(Information given Opens)
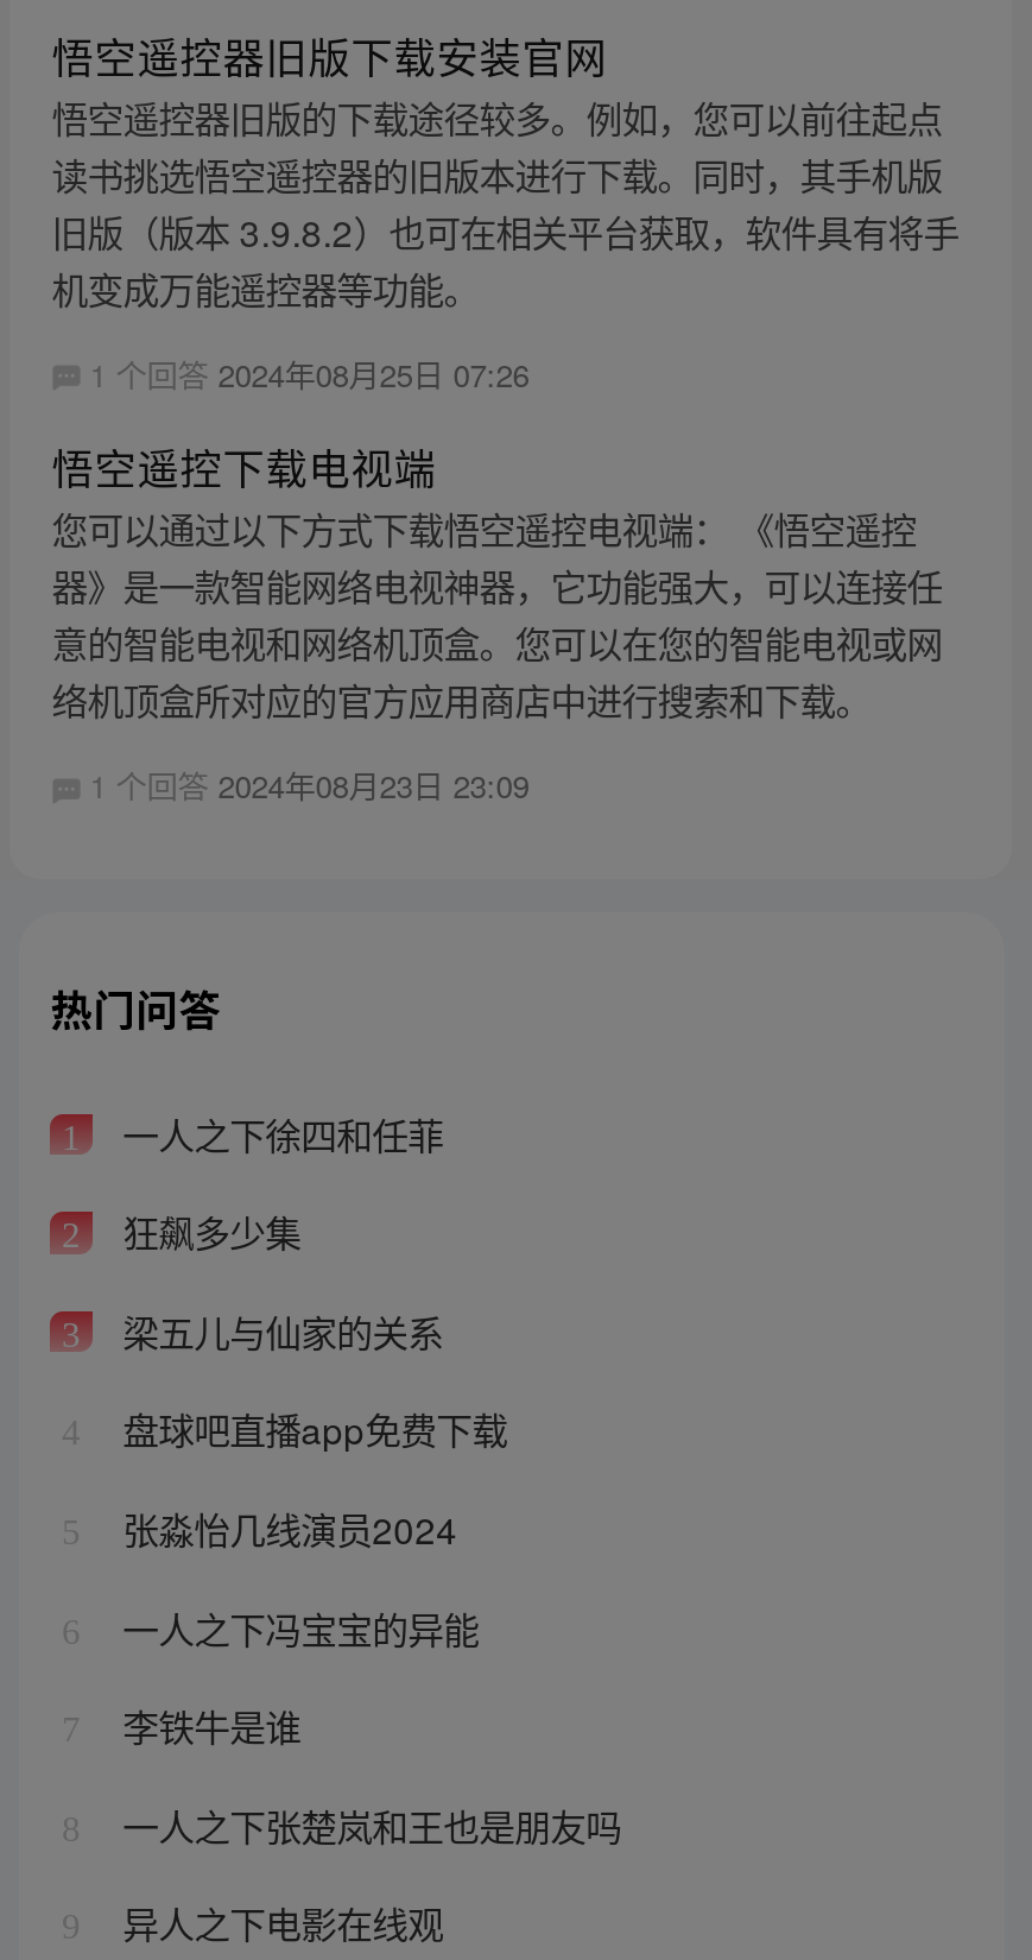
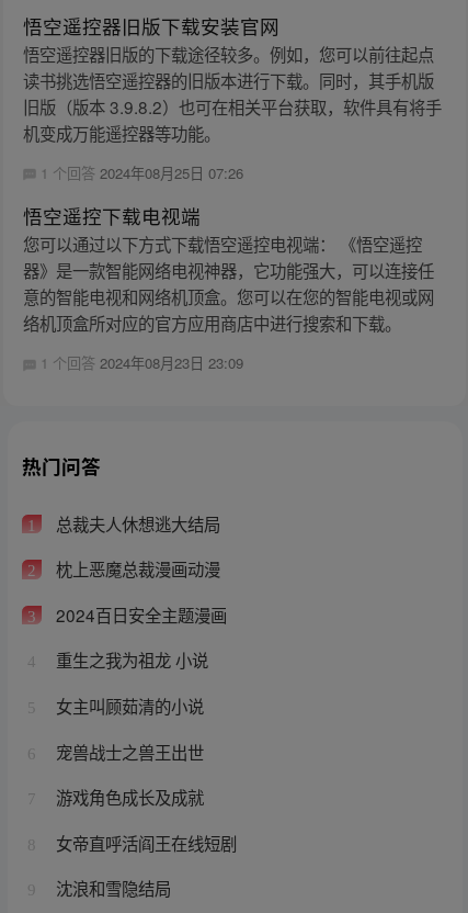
[113,1106,443,1159] 一人之下徐四和任菲 -> [51,511,220,535] 总裁夫人休想逃大结局
[113,1205,301,1257] 狂飙多少集 -> [51,557,220,581] 枕上恶魔总裁漫画动漫
[113,1304,443,1356] 梁五儿与仙家的关系 -> [51,602,226,626] 2024百日安全主题漫画
[113,1403,507,1455] 盘球吧直播app免费下载 -> [51,648,208,672] 重生之我为祖龙 小说
[113,1501,457,1554] 张淼怡几线演员2024 -> [51,694,203,718] 女主叫顾茹清的小说
[113,1600,479,1653] 一人之下冯宝宝的异能 -> [51,739,203,763] 宠兽战士之兽王出世
[113,1699,301,1751] 李铁牛是谁 -> [51,785,203,809] 游戏角色成长及成就
[113,1798,621,1850] 一人之下张楚岚和王也是朋友吗 -> [51,830,236,855] 女帝直呼活阎王在线短剧
[113,1897,443,1949] 异人之下电影在线观 -> [51,876,171,900] 沈浪和雪隐结局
(Information given Closes)
• **Task to complete**
An exact copy of the records above is wanted, with the pictures omitted.

• **Expected answer**
[113,1106,443,1159] 一人之下徐四和任菲 -> [51,511,220,535] 总裁夫人休想逃大结局
[113,1205,301,1257] 狂飙多少集 -> [51,557,220,581] 枕上恶魔总裁漫画动漫
[113,1304,443,1356] 梁五儿与仙家的关系 -> [51,602,226,626] 2024百日安全主题漫画
[113,1403,507,1455] 盘球吧直播app免费下载 -> [51,648,208,672] 重生之我为祖龙 小说
[113,1501,457,1554] 张淼怡几线演员2024 -> [51,694,203,718] 女主叫顾茹清的小说
[113,1600,479,1653] 一人之下冯宝宝的异能 -> [51,739,203,763] 宠兽战士之兽王出世
[113,1699,301,1751] 李铁牛是谁 -> [51,785,203,809] 游戏角色成长及成就
[113,1798,621,1850] 一人之下张楚岚和王也是朋友吗 -> [51,830,236,855] 女帝直呼活阎王在线短剧
[113,1897,443,1949] 异人之下电影在线观 -> [51,876,171,900] 沈浪和雪隐结局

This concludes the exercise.